When Carmen Mariscal contacted me from France last year about artist coaching she wanted help writing a grant application. Soon, we realized that before working on the application, she needed to revamp and write a new artist statement. That statement took months. The process included my interviewing her via Skype from her home in Paris, then she did several writing assignments, then I edited, then she re-wrote. It was like making a piece of art!
I kept noticing when we talked or when she answered my incessant questions in writing, all the stories Carmen had about her work. It felt right that her artist statement contain these stories especially the one about an accident she’d had that changed her life and a family heirloom given to her by her great grandmother. I also noticed that she made many different kinds of work where objects were “trapped” or “preserved.” The vitrines she refers to below are reminiscent of much of her work.

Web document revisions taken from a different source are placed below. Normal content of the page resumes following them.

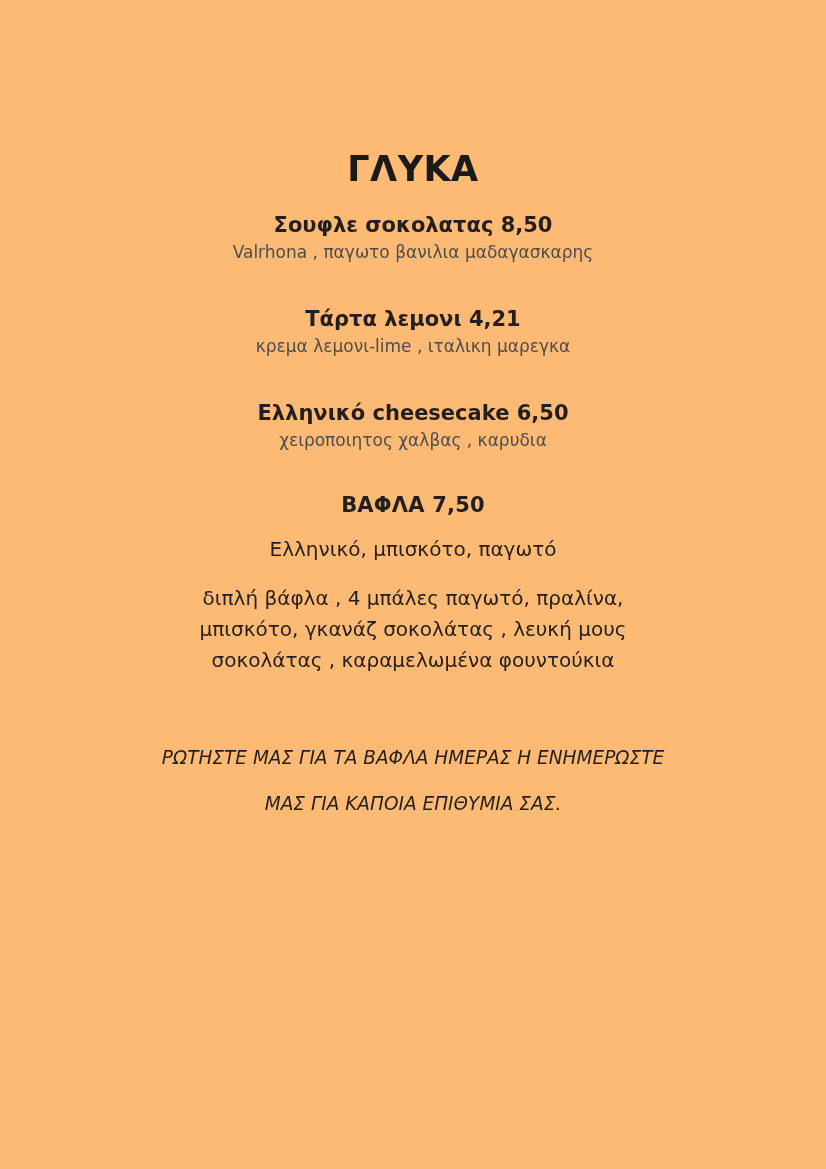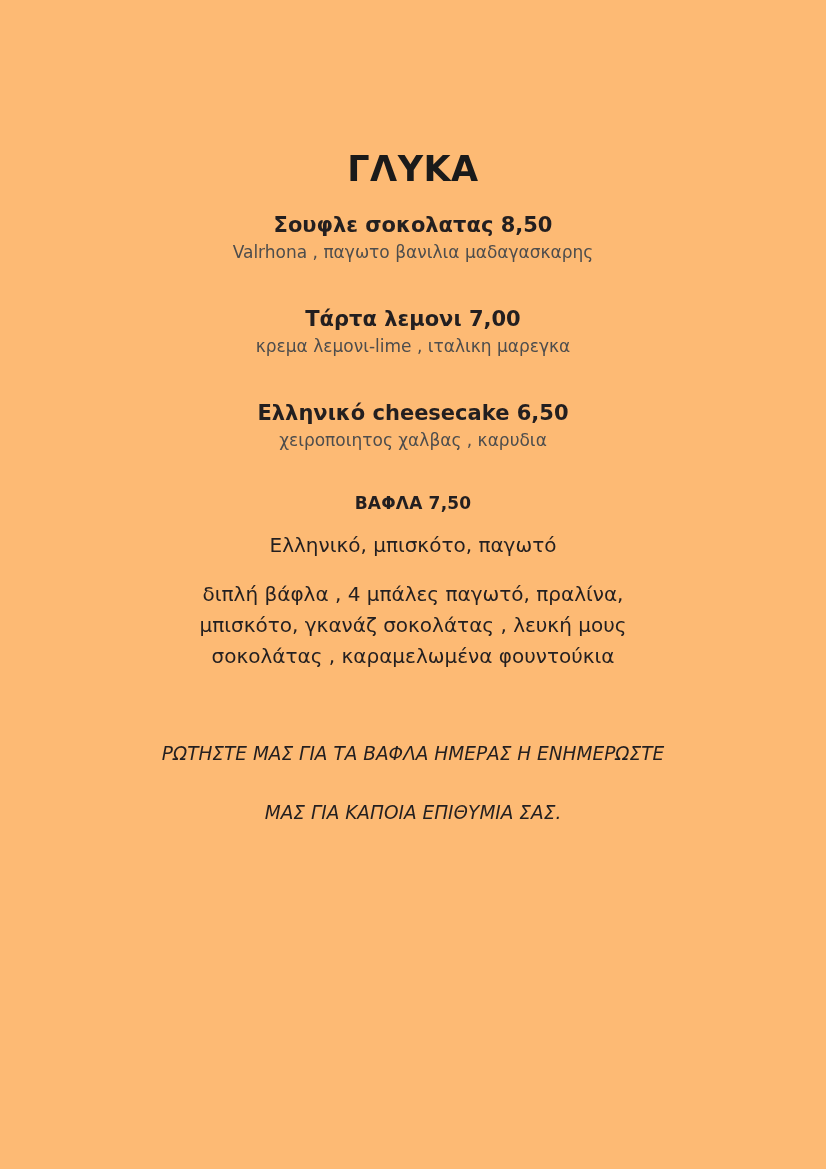"Τάρτα λεμονι 7,00" p.item-name { text: 7,00 -> 4,21 }
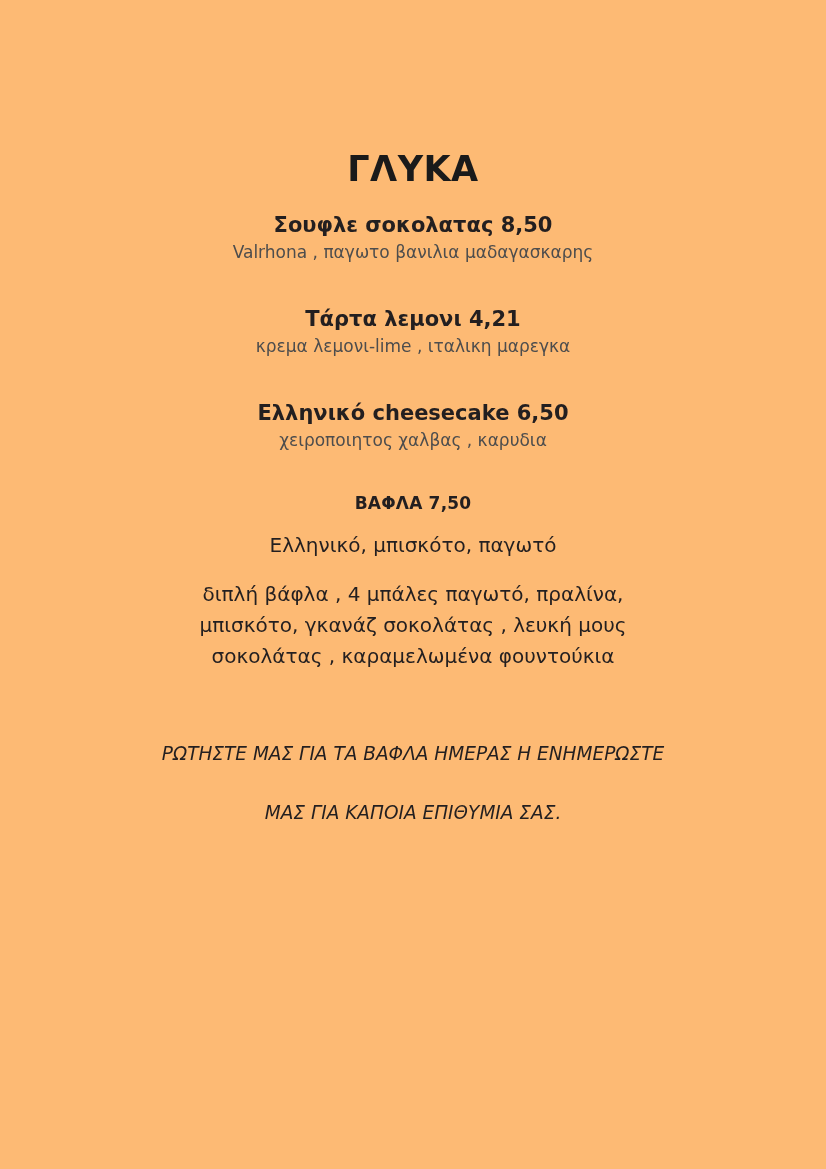"ΒΑΦΛΑ 7,50" .waffle-title { font-size: 17px -> 21px }
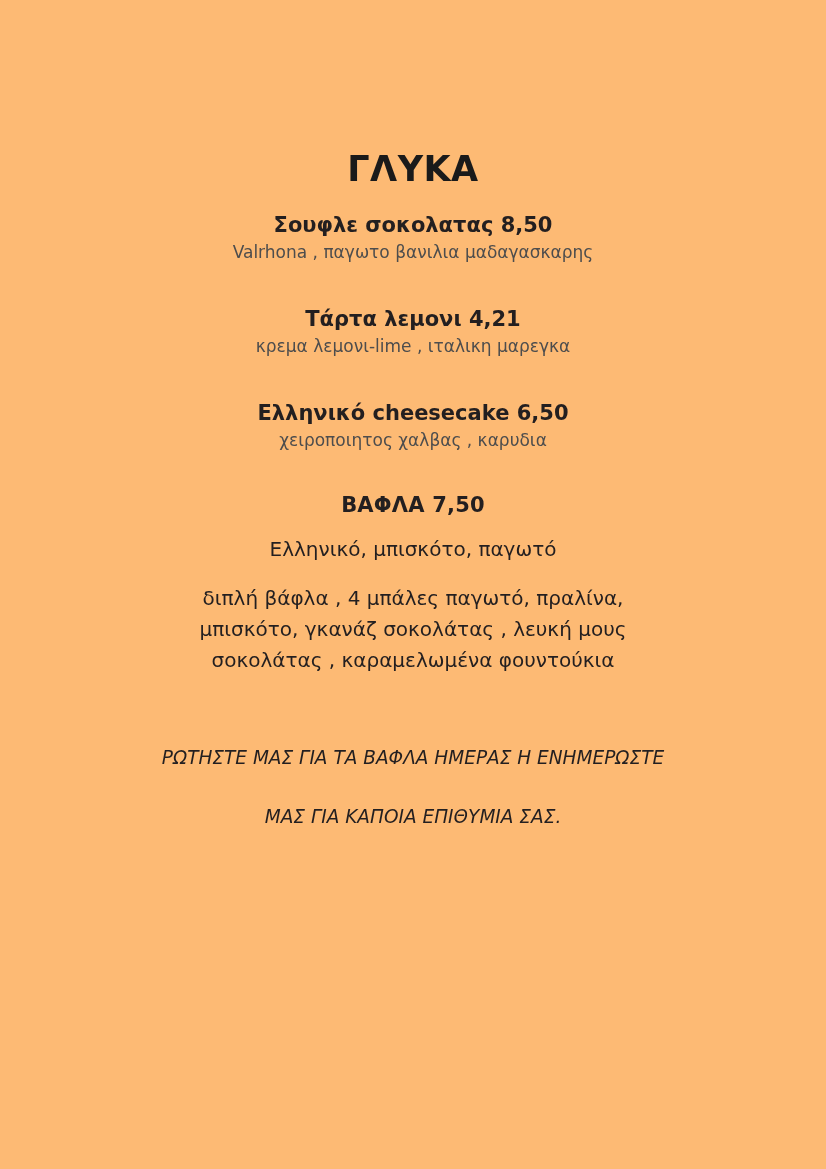"ΜΑΣ ΓΙΑ ΚΑΠΟΙΑ ΕΠΙΘΥΜΙΑ ΣΑΣ." .footer-note .line2 { margin-top: 31px -> 18px }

I was delighted to receive this email from Carmen last week about how the artist statement opened this door for her:
Thanks to the artist statement that I wrote with your wonderful coaching I got an interview at a Museum in Brussels. The space is perfect for my work and that is because before giving me the interview the curator learned about my car accident and my great grandmother's wedding dress. She had previously curated a Frida Kahlo exhibition and the museum where she works now is full of old objects in vitrines. Without the statement she would have never given me an interview and we are talking about the possibility of me doing site-specific work in the middle of the museum's collection!
I tell this story so that it helps you when you feel doubt about all the hard work that goes into writing a statement. At my lowest moments, I think to myself: Why am I doing this? Nobody’s ever gonna read it anyway.
Well, the truth is that people do read statements. And even just the writing of the statement strengthened Carmen’s sense of her work and gave her a clearer picture of how all the threads of her life and work weaved together.
Try this over the weekend: tell a life story that changed you as an artist or write about an object that holds great meaning for your work. These stories may inform your new, revamped statement.